__What you need to do__.
Collect all lines below with the string "none".

__Dataset content__.
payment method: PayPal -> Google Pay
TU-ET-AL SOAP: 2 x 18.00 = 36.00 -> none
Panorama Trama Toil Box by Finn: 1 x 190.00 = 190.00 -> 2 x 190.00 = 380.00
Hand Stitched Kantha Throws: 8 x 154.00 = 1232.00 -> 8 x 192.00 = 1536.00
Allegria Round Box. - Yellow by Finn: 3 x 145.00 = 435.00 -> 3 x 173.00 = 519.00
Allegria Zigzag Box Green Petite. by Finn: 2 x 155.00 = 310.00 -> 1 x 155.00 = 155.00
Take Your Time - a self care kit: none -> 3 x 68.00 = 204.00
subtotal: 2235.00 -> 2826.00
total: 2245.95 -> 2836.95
--
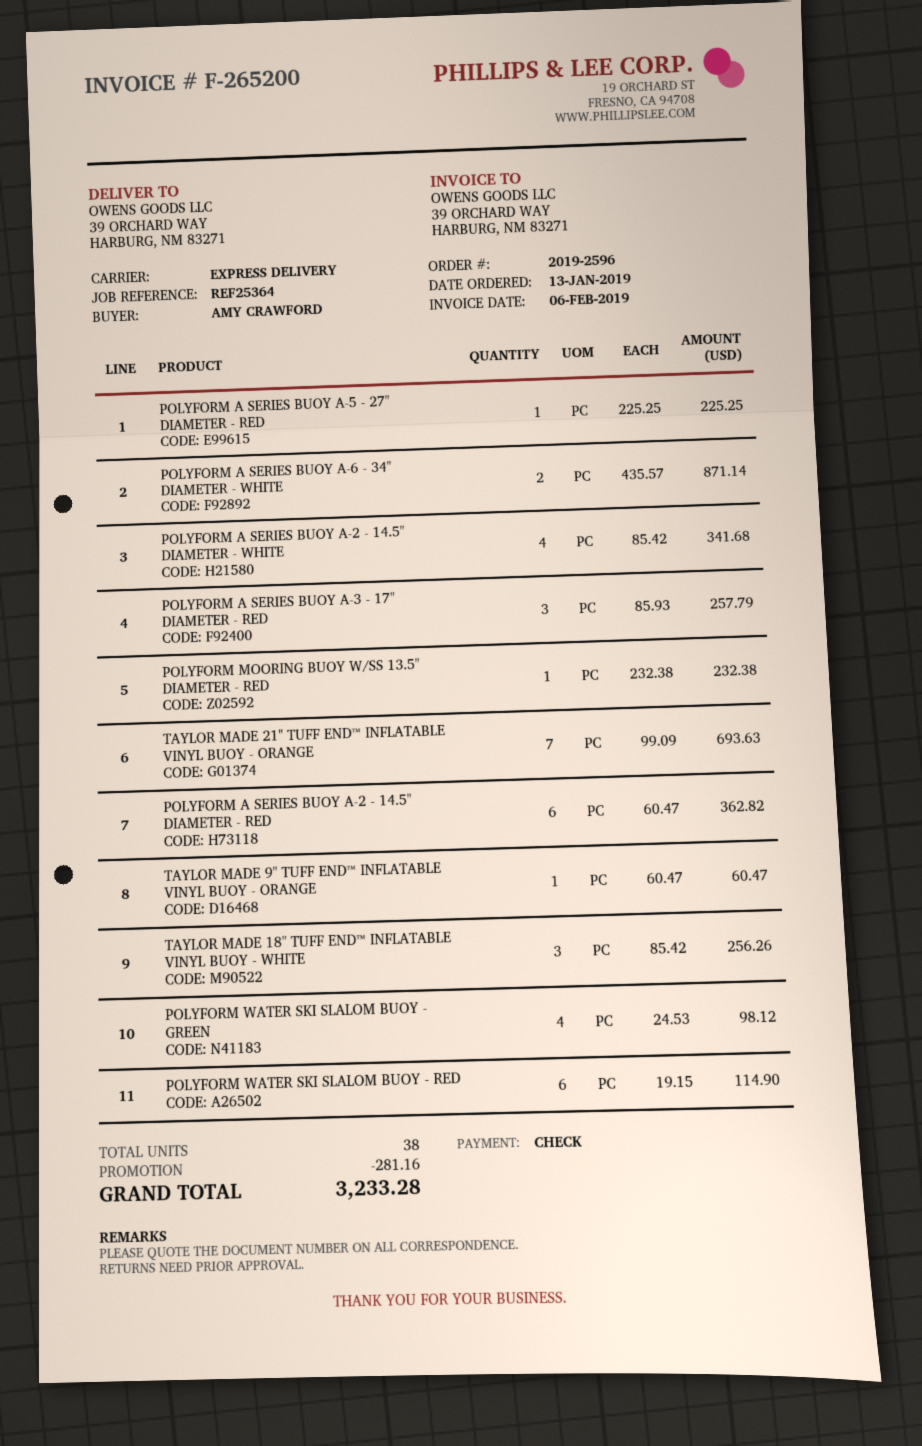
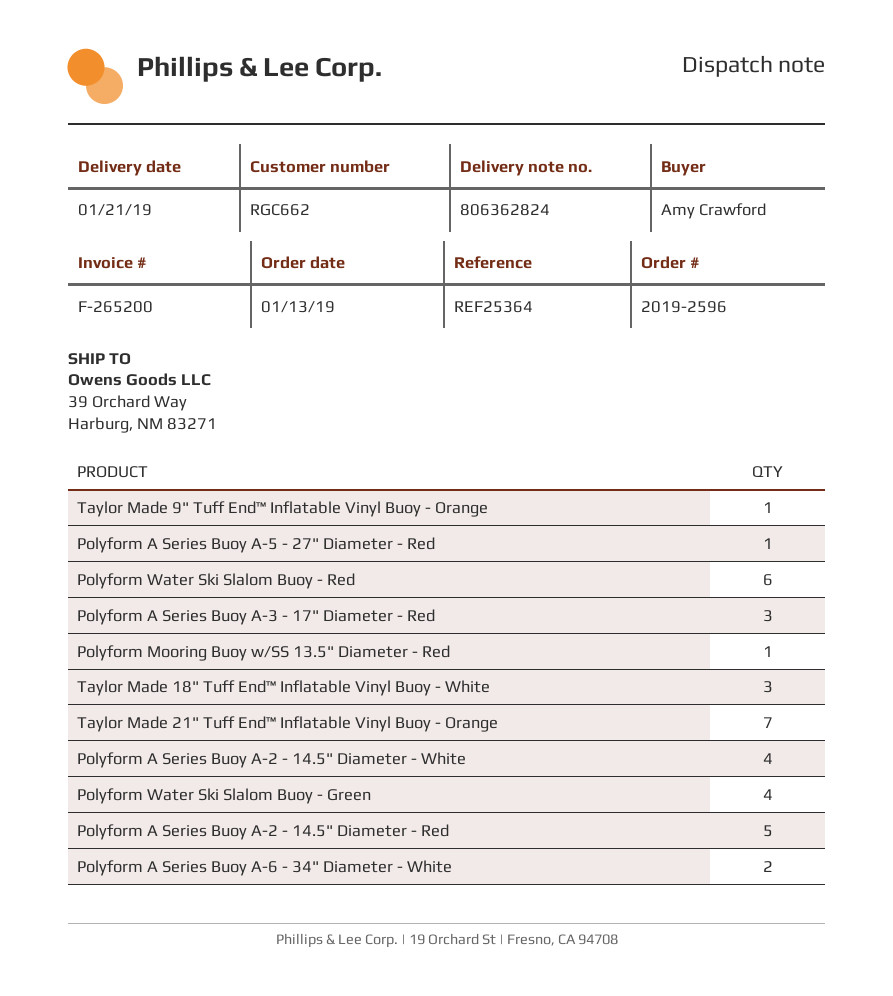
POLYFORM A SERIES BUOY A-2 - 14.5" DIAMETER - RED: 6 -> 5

__Completed exercise__.
TU-ET-AL SOAP: 2 x 18.00 = 36.00 -> none
Take Your Time - a self care kit: none -> 3 x 68.00 = 204.00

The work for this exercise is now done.